July 1, 2021
Staff Accomplishment

Creating the Art of the Possible

Virtual reality tool generates training environment for chemical and biological threats

VR training

PNNL-developed virtual reality tool allows trainers to present different missions to the trainees. They even have to select the proper gear to wear on the mission.

(Image: Pacific Northwest National Laboratory)

When training for chemical and biological threats, in-person exercises and drills can be very limited due to the hazardous nature of the agent. The Defense Threat Reduction Agency’s (DTRA) Chemical and Biological Technologies Department (CBD) wanted a better solution to be able to train warfighters to combat chemical and biological threats. To help create an innovative solution, DTRA looked to Pacific Northwest National Laboratory (PNNL) and its sponsored summer internship program.

Each summer, PNNL hosts an Innovative Chem-Bio Defense Application Development Competition to foster new and creative approaches for reducing chemical and biological threats for DTRA. This past summer was the seventh annual 10-week competition, which challenged 12 graduate students to work in three interdisciplinary teams and each develop a virtual reality (VR) capability to enhance warfighter mission readiness.

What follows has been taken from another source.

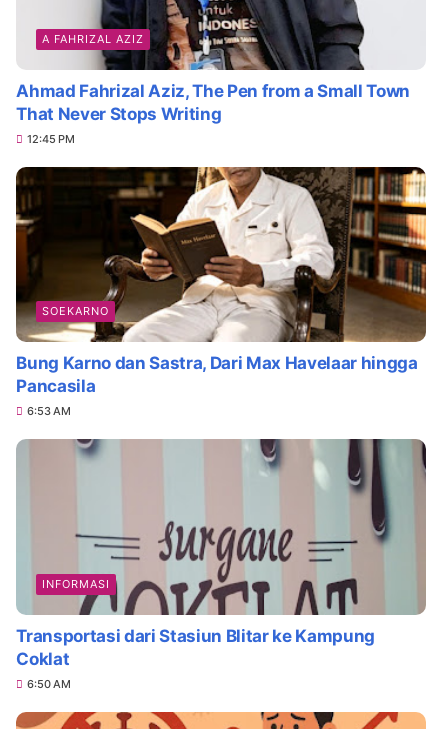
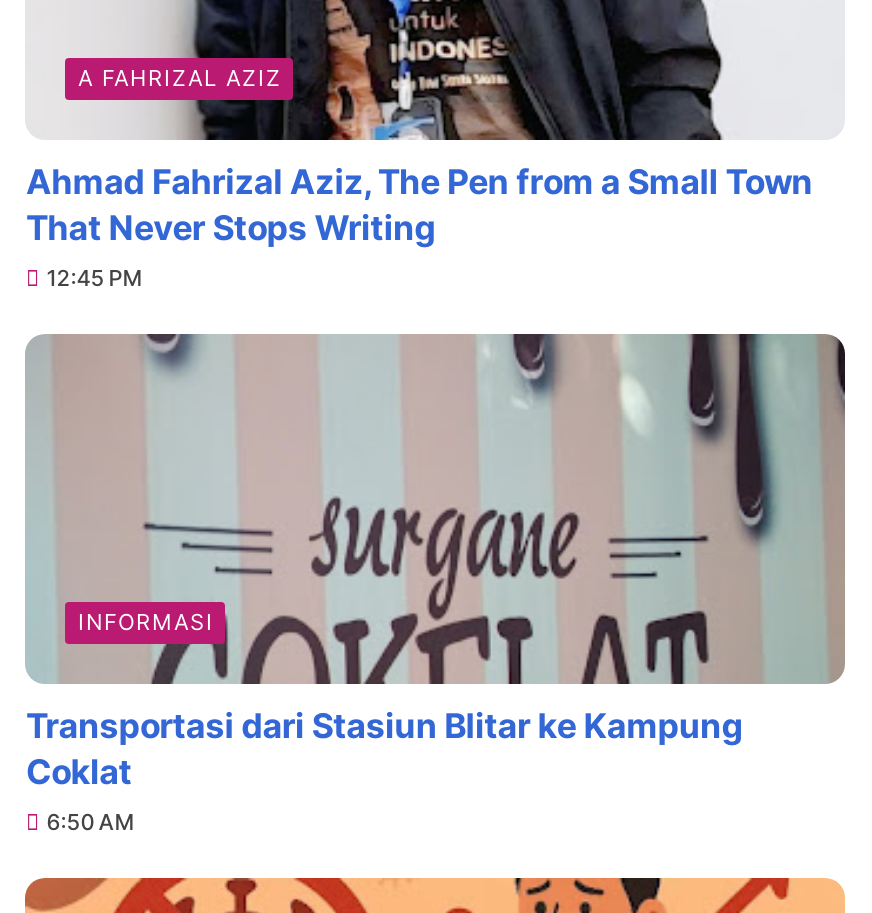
[15,166,427,418] [image] | SOEKARNO | Bung Karno dan Sastra, Dari Max Havelaar hingga | Pancasila | 6:53 AM -> none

“The interns were tasked with creating a new kind of VR environment in a reconfigurable underground tunnel system,” said Lauren Charles, DVM, PhD, a senior data scientist at PNNL and manager of the competition. “We wanted to see how realistically they could simulate a chem-bio release event where the trainee actually can feel the symptoms, select the right gear, and complete a specific mission. This is something that could never be accomplished in a real life training scenario.”

The software needed to be able to be modified and reconfigured by the trainer based on a variety of scenario details. This would allow the VR environment to be reusable, changed to accommodate different situations, and help prepare warfighters for various missions.

VR training 2
Example of first-person view of items in the subterranean tunnels. (Image by Pacific Northwest National Laboratory)

After six weeks, the interns presented their work in a two-day competition where an ultimate winner was decided. However, this past year, all three applications had features that DTRA CBD was interested in so PNNL subject matter experts combined these into the final VR training toolkit.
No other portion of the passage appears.